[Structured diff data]
——————————
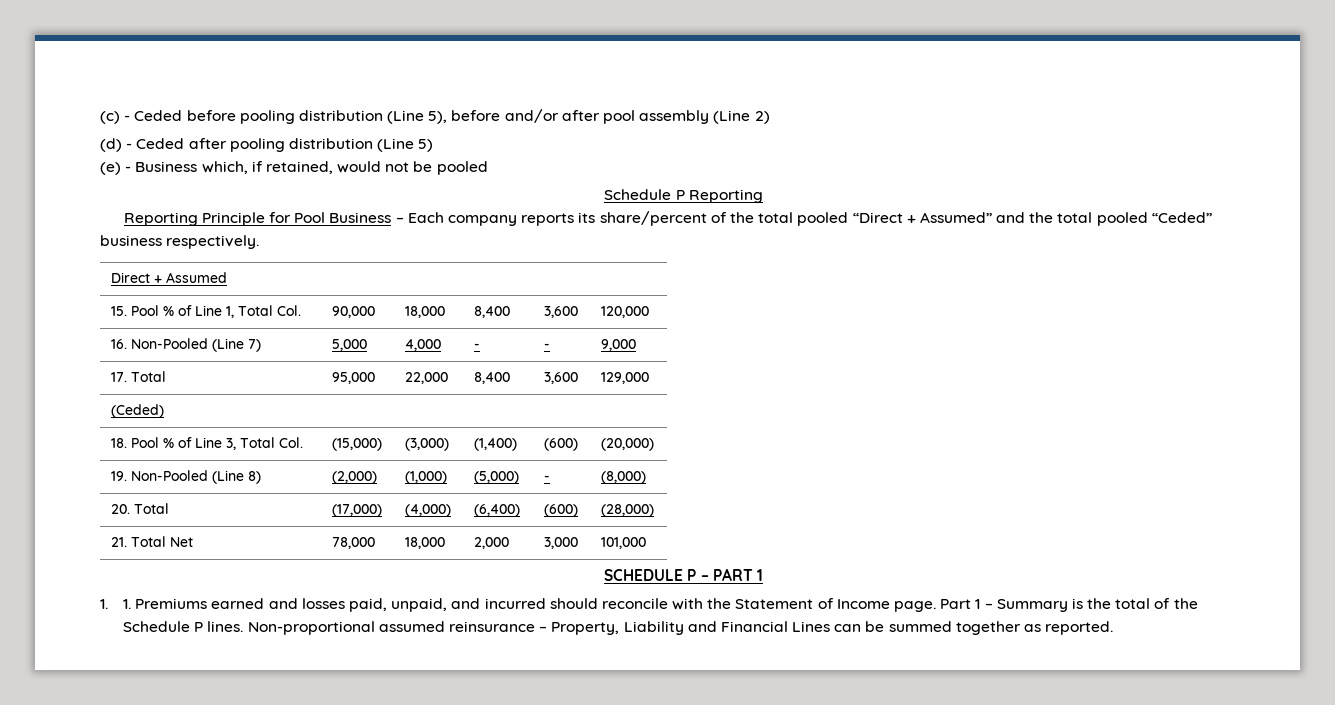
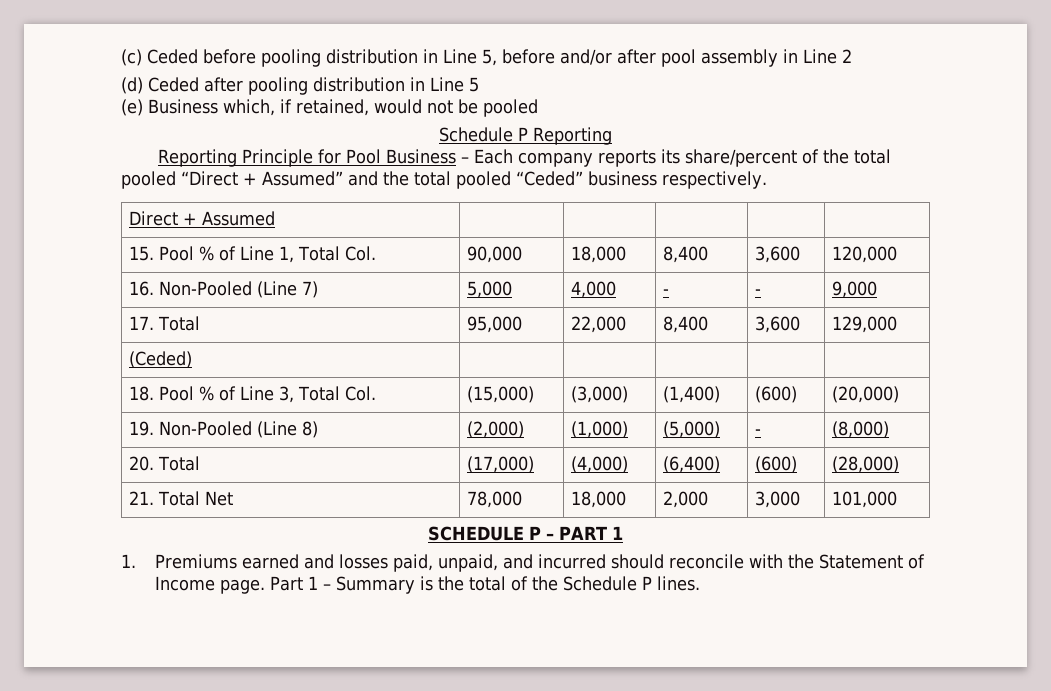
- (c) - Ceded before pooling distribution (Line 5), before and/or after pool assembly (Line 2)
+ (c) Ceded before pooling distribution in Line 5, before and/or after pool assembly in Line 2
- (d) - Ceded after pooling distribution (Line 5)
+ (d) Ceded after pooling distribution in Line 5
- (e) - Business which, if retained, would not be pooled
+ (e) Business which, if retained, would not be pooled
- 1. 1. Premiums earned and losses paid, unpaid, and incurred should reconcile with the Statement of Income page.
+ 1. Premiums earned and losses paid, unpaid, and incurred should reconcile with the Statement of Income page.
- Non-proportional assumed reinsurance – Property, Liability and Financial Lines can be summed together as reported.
——————————
What the task requires: What is needed is an exact copy of all the data, with no images in it.

Finished exercise:
- (c) - Ceded before pooling distribution (Line 5), before and/or after pool assembly (Line 2)
+ (c) Ceded before pooling distribution in Line 5, before and/or after pool assembly in Line 2
- (d) - Ceded after pooling distribution (Line 5)
+ (d) Ceded after pooling distribution in Line 5
- (e) - Business which, if retained, would not be pooled
+ (e) Business which, if retained, would not be pooled
- 1. 1. Premiums earned and losses paid, unpaid, and incurred should reconcile with the Statement of Income page.
+ 1. Premiums earned and losses paid, unpaid, and incurred should reconcile with the Statement of Income page.
- Non-proportional assumed reinsurance – Property, Liability and Financial Lines can be summed together as reported.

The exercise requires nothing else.